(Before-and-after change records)

↓↓↓

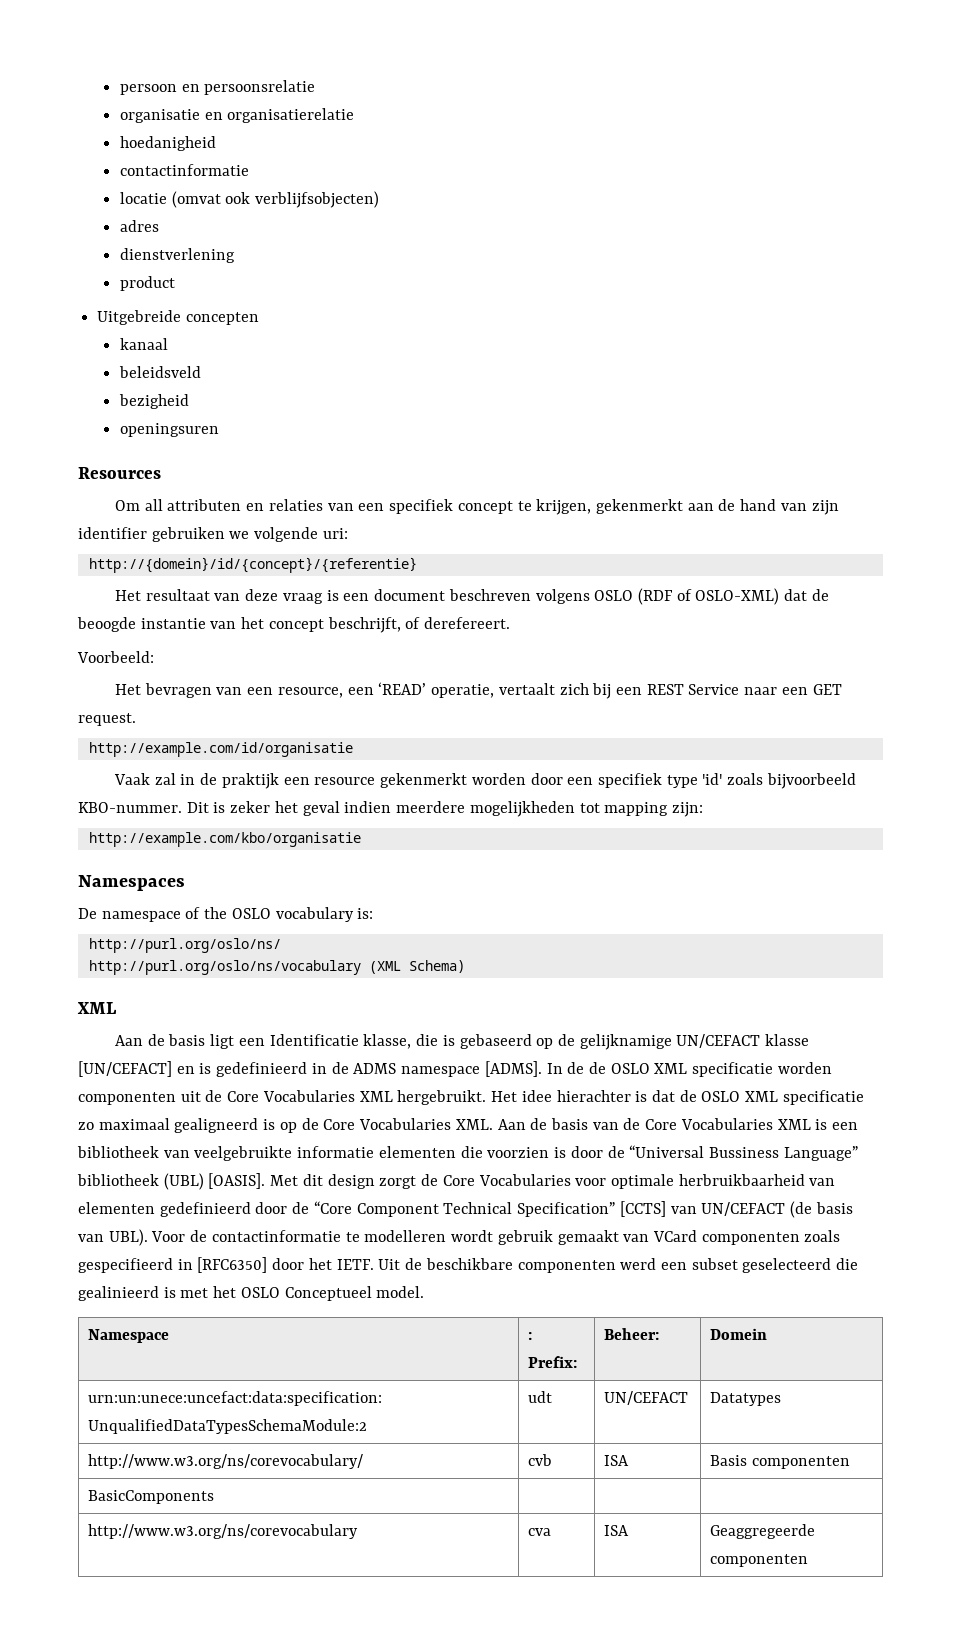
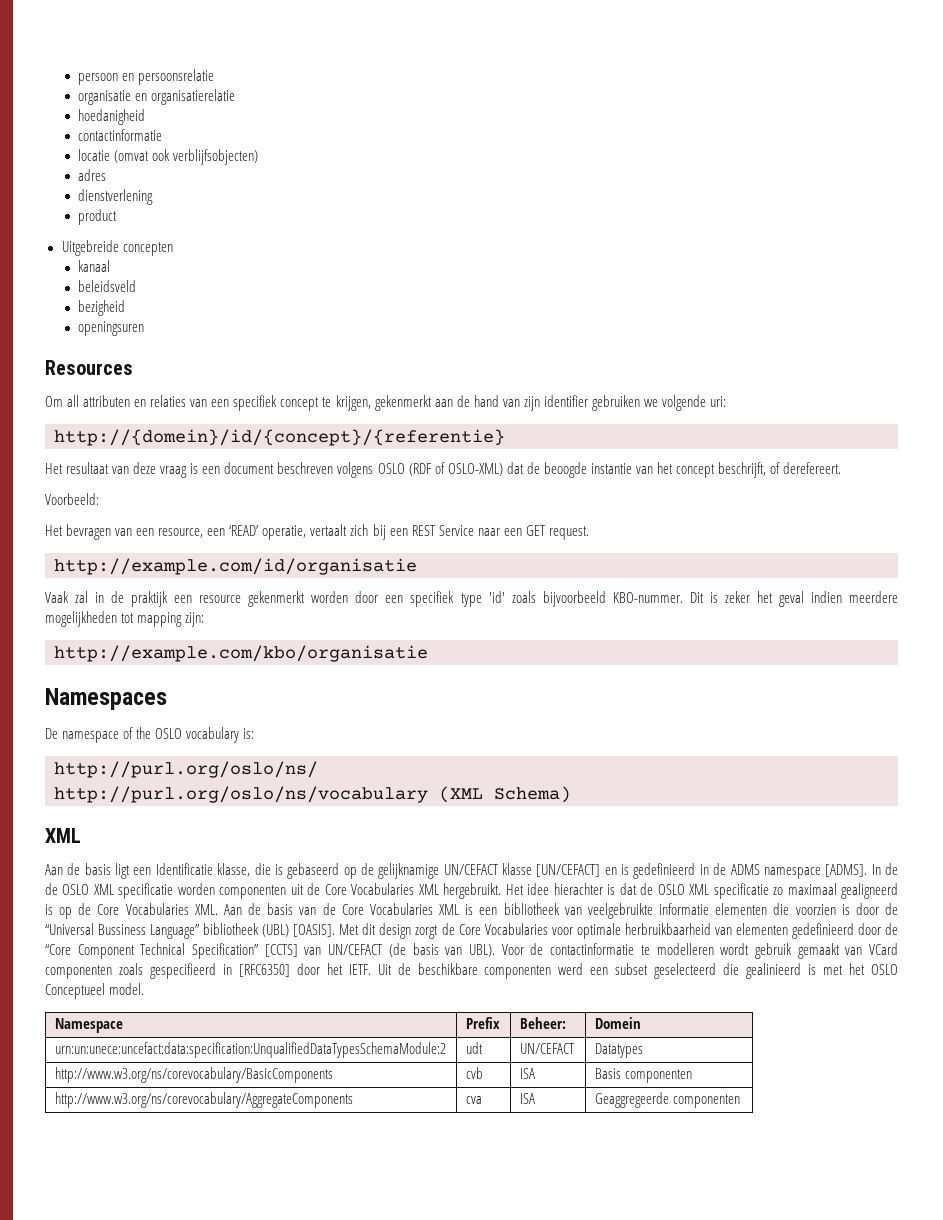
- Namespace | : Prefix: | Beheer: | Domein
+ Namespace | Prefix | Beheer: | Domein
- http://www.w3.org/ns/corevocabulary/ | cvb | ISA | Basis componenten
+ http://www.w3.org/ns/corevocabulary/BasicComponents | cvb | ISA | Basis componenten
- BasicComponents | | |
- http://www.w3.org/ns/corevocabulary | cva | ISA | Geaggregeerde componenten
+ http://www.w3.org/ns/corevocabulary/AggregateComponents | cva | ISA | Geaggregeerde componenten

↑↑↑

▶ **EXERCISE REQUIREMENTS**: The records are to be duplicated in full and exactly, with images left out.

▶ **REPLY TO THE EXERCISE**:
- Namespace | : Prefix: | Beheer: | Domein
+ Namespace | Prefix | Beheer: | Domein
- http://www.w3.org/ns/corevocabulary/ | cvb | ISA | Basis componenten
+ http://www.w3.org/ns/corevocabulary/BasicComponents | cvb | ISA | Basis componenten
- BasicComponents | | |
- http://www.w3.org/ns/corevocabulary | cva | ISA | Geaggregeerde componenten
+ http://www.w3.org/ns/corevocabulary/AggregateComponents | cva | ISA | Geaggregeerde componenten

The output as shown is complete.